- Country: United States
- Governing body: USA Badminton
- National team: United States Olympic team
- First played: 1878 New York Badminton Club
- Registered players: USA Badminton has over 4000 members

International competitions
- Summer Olympics BWF World Championships Pan American Badminton Championships U.S. Open Badminton Championships

= Badminton in the United States =

United States sports game

In the United States over 1,362,000 people frequently play badminton throughout the year, as of 2008.

== Gameplay ==

Badminton

In badminton, the objective of the game is to hit the shuttlecock over the net and into your opponents boundary. If both of you are able to hit the shuttlecock or birdie back and forth a rally has ensued. A rally is won if one player hits the shuttlecock out of bounds or into the net. Games go to 21 points. The winner of three games wins the set.

=== Scoring ===
Games go to 21 points. If the score is 20-20, then it is win by two points.
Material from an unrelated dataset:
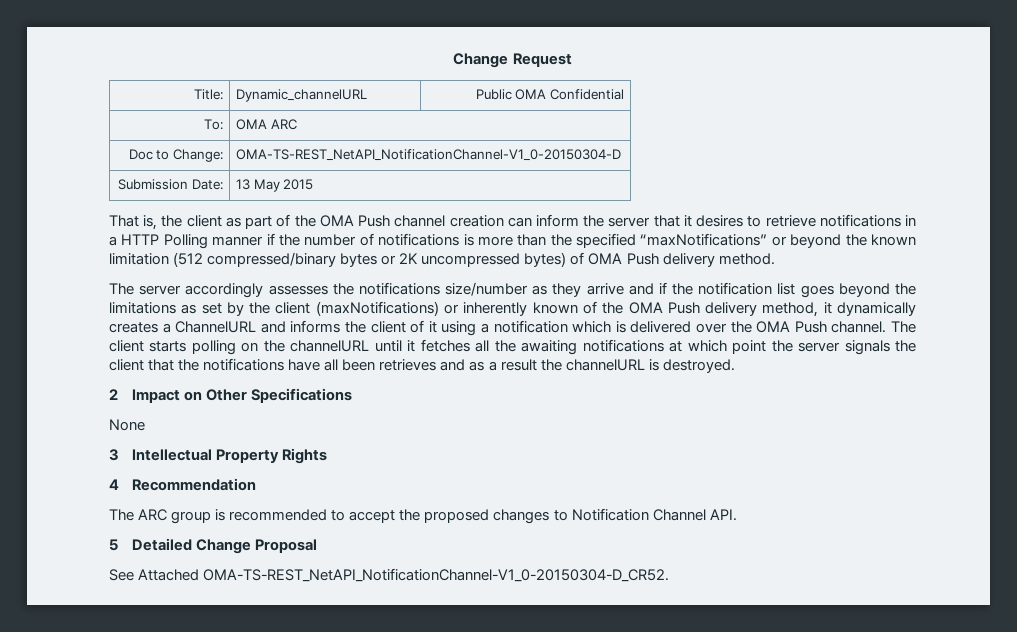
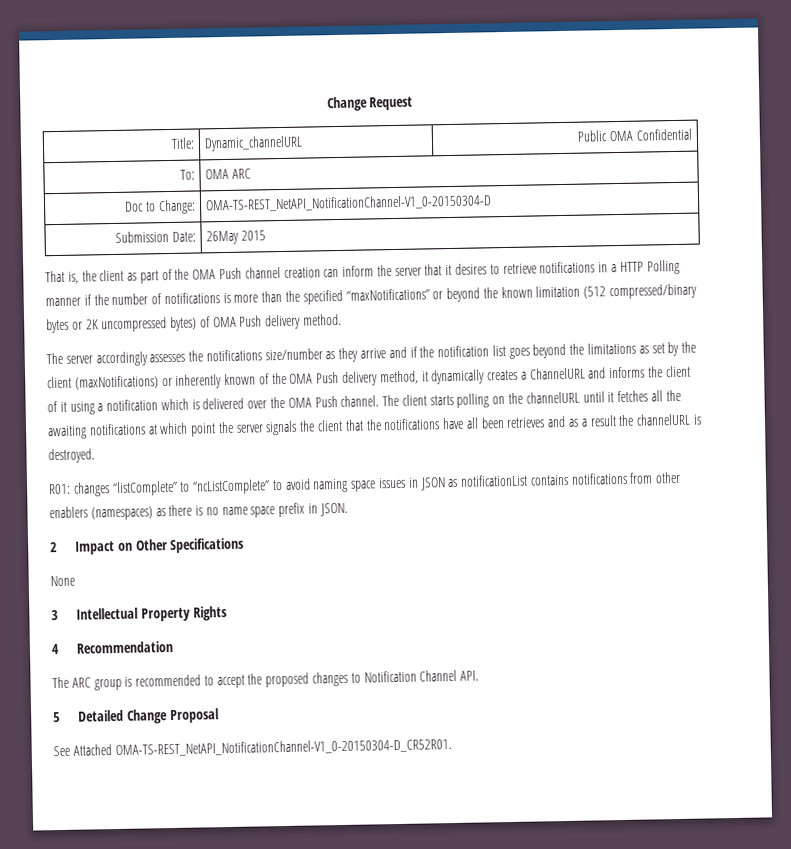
- Submission Date: | 13 May 2015
+ Submission Date: | 26May 2015
+ R01: changes “listComplete” to “ncListComplete” to avoid naming space issues in JSON as notificationList contains notifications from other enablers (namespaces) as there is no name space prefix in JSON.
- See Attached OMA-TS-REST_NetAPI_NotificationChannel-V1_0-20150304-D_CR52.
+ See Attached OMA-TS-REST_NetAPI_NotificationChannel-V1_0-20150304-D_CR52R01.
For example, 22–24. If the score manages to get to 29-29 then the next score wins.

=== Other rules ===
1. The side that wins the game will serve first to start off the next game.
2. A minute interval is allowed between games.
3. During the third game, once the leading players score is 11, both players must switch sides.

==History==
In the United States the first badminton club was formed in New York in 1878. During the 1930s, badminton had become a popular sport in the United States. Establishments such as the YMCA, universities and more all formed badminton clubs and the popularity of the sport began to take growth. The sport was also aided by the support of celebrity participation. Celebrities such as Bette Davis, Douglas Fairbanks, Dick Powell, and others all participated in the sport, helping badminton gain popularity during the mid-half of the 20th century.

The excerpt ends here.